October 26, 2001
MEMORANDUM FOR HEADS OF DEPARTMENTS AND AGENCIES
FROM: Ralph F. Boyd, Jr.
SUBJECT: Executive Order 13166 (Improving Access to Services for Persons with Limited
Federal agencies have recently raised several questions regarding the requirements of Executive Order 13166. This Memorandum responds to those questions. As discussed below, in view of the clarifications provided in this Memorandum, agencies that have issued Limited English Proficiency ("LEP") guidance for their recipients pursuant to Executive Order 13166 and Title VI of the Civil Rights Act should, after notifying the Department of Justice ("DOJ"), publish a notice asking for public comment on the guidance documents they have issued. Based on the public comment it receives and this Memorandum, an agency may need to clarify or modify its existing guidance. Agencies that have not yet published guidance documents should submit agency-specific guidance to the Department of Justice. Following approval by the Department of Justice and before finalizing its guidance, each agency should obtain public comment on their proposed guidance documents. With regard to plans for federally conducted programs and activities, agencies should review their plans in light of the clarifications provided below.
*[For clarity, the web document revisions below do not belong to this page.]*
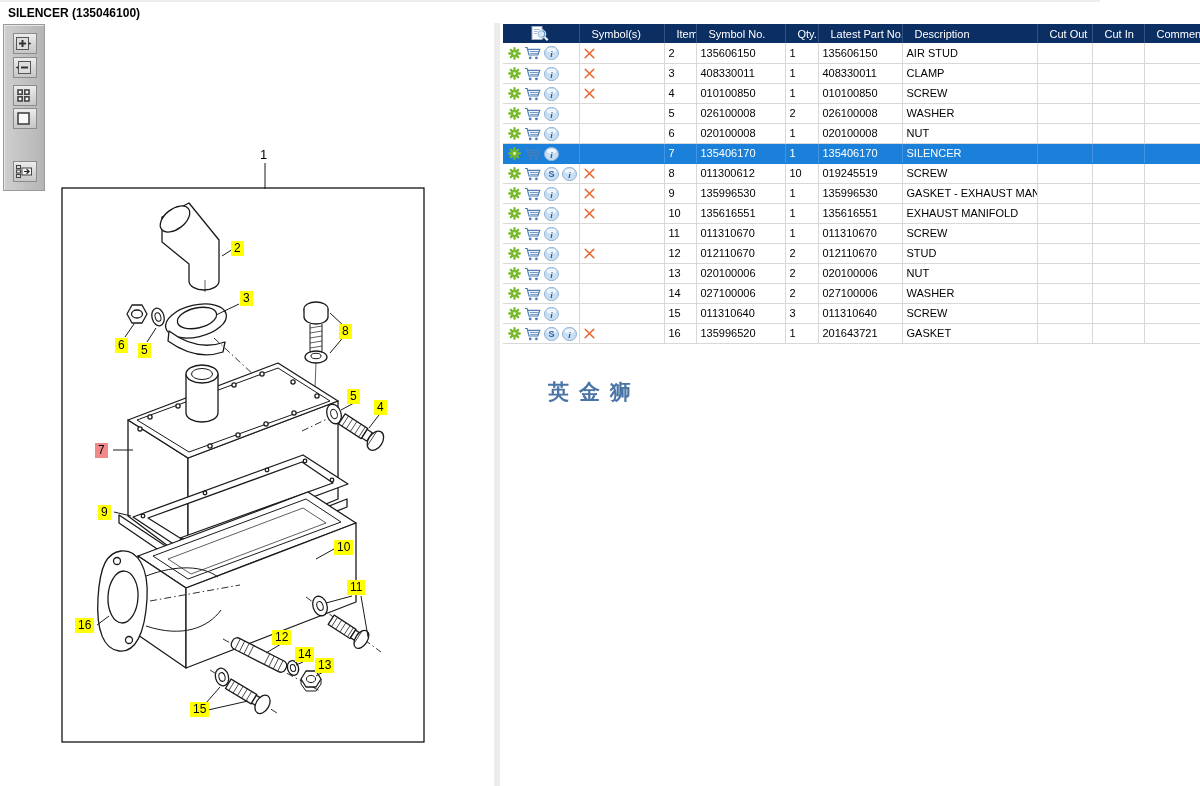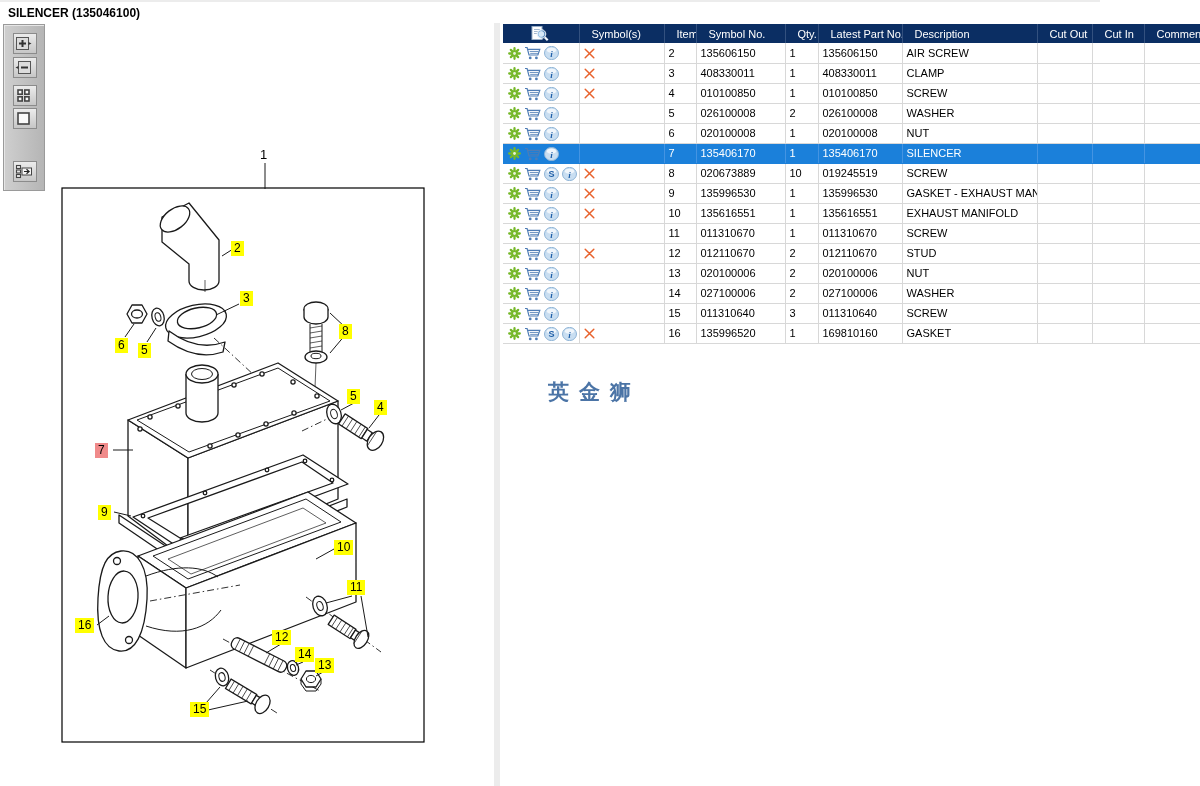"AIR SCREW" td { text: SCREW -> STUD }
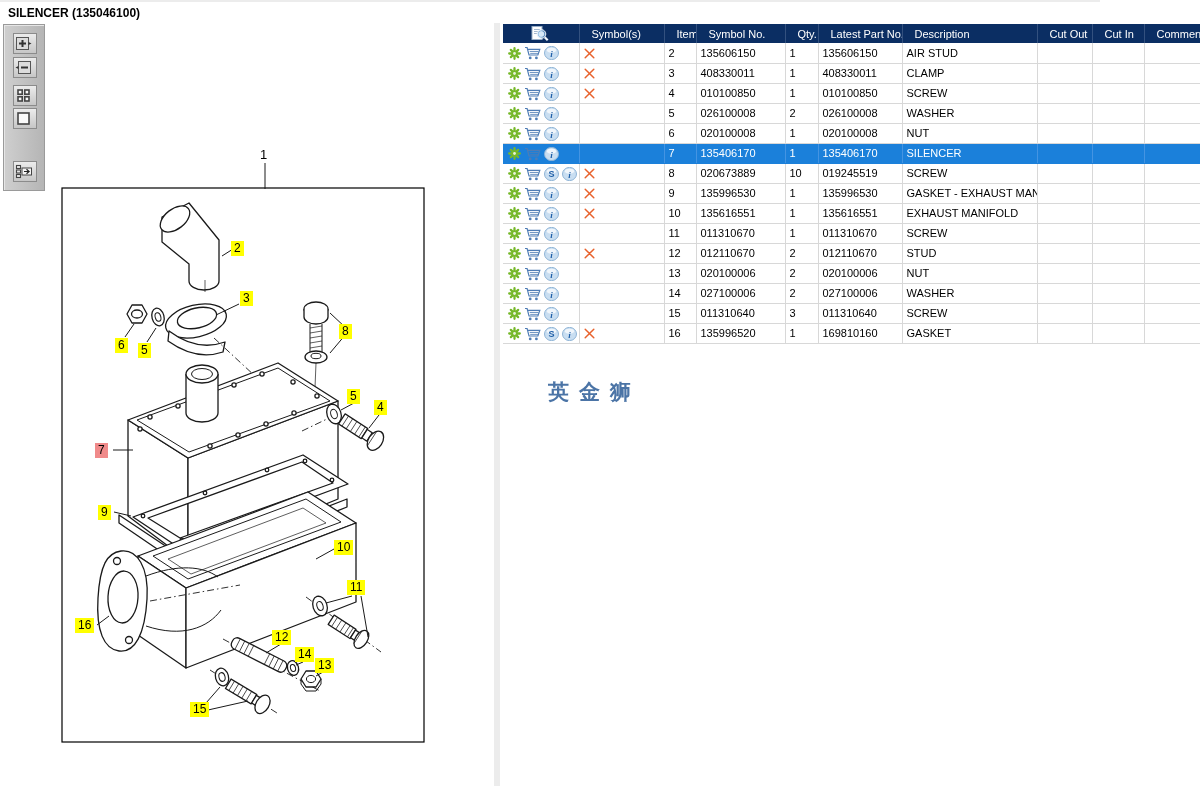"020673889" td { text: 020673889 -> 011300612 }
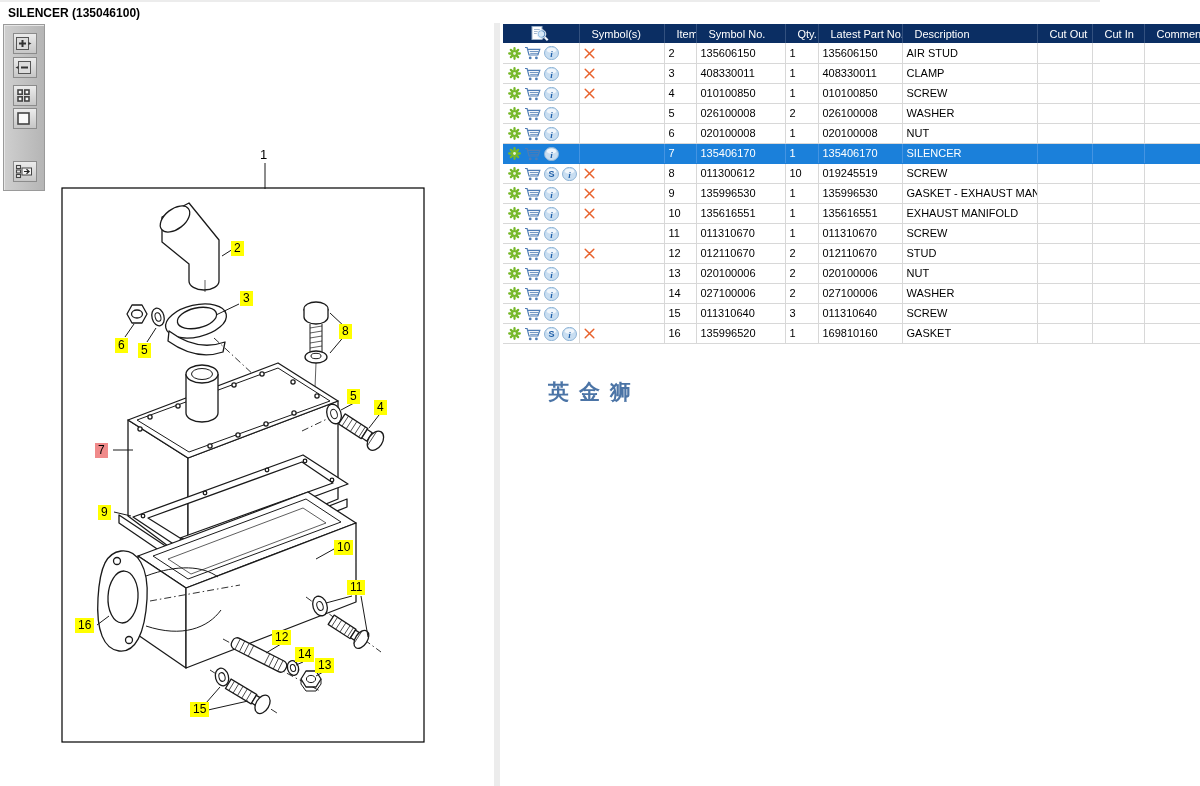"169810160" td { text: 169810160 -> 201643721 }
BACKGROUND OF EXECUTIVE ORDER 13166
The legal basis for Executive Order 13166 is explained in policy guidance issued by the Department of Justice entitled "Enforcement of Title VI of the Civil Rights Act of 1964 B National Origin Discrimination Against Persons With Limited English Proficiency." 65 F.R. 50123 (August 16, 2000). This "DOJ LEP Guidance" was referenced in and issued concurrently with the Executive Order.
As the DOJ LEP Guidance details, Title VI of the Civil Rights Act of 1964 prohibits discrimination on the basis of race, color, or national origin in any program or activity receiving federal financial assistance. Department of Justice regulations enacted to effectuate this prohibition bar recipients of federal financial assistance from "utiliz[ing] criteria or methods of administration which have the effect of subjecting individuals to discrimination" because of their race, color, or national origin. These regulations thus prohibit unjustified disparate impact on the basis of national origin.
As applied, the regulations have been interpreted to require foreign language assistance in certain circumstances. For instance, where a San Francisco school district had a large number of non-English speaking students of Chinese origin, it was required to take reasonable steps to provide them with a meaningful opportunity to participate in federally funded educational programs. Lau v. Nichols, 414 U.S. 563 (1974).1
The Supreme Court most recently addressed the scope of the Title VI disparate impact regulations in Alexander v. Sandoval, 121 S. Ct. 1511 (2001). There, the Court held that there is no private right of action to enforce these regulations. It ruled that, even if the Alabama Department of Public Safetys policy of administering drivers license examinations only in English violates the Title VI regulations, a private party could not bring a case to enjoin Alabamas policy. Some have interpreted Sandoval as impliedly striking down Title VI=s disparate impact regulations and thus that part of Executive Order 13166 that applies to federally assisted programs and activities.2
The Department of Justice disagrees. Sandoval holds principally that there is no private right of action to enforce the Title VI disparate impact regulations. It did not address the validity of those regulations or Executive Order 13166. Because the legal basis for Executive Order 13166 is the Title VI disparate impact regulations and because Sandoval did not invalidate those regulations, it is the position of the Department of Justice that the Executive Order remains in force.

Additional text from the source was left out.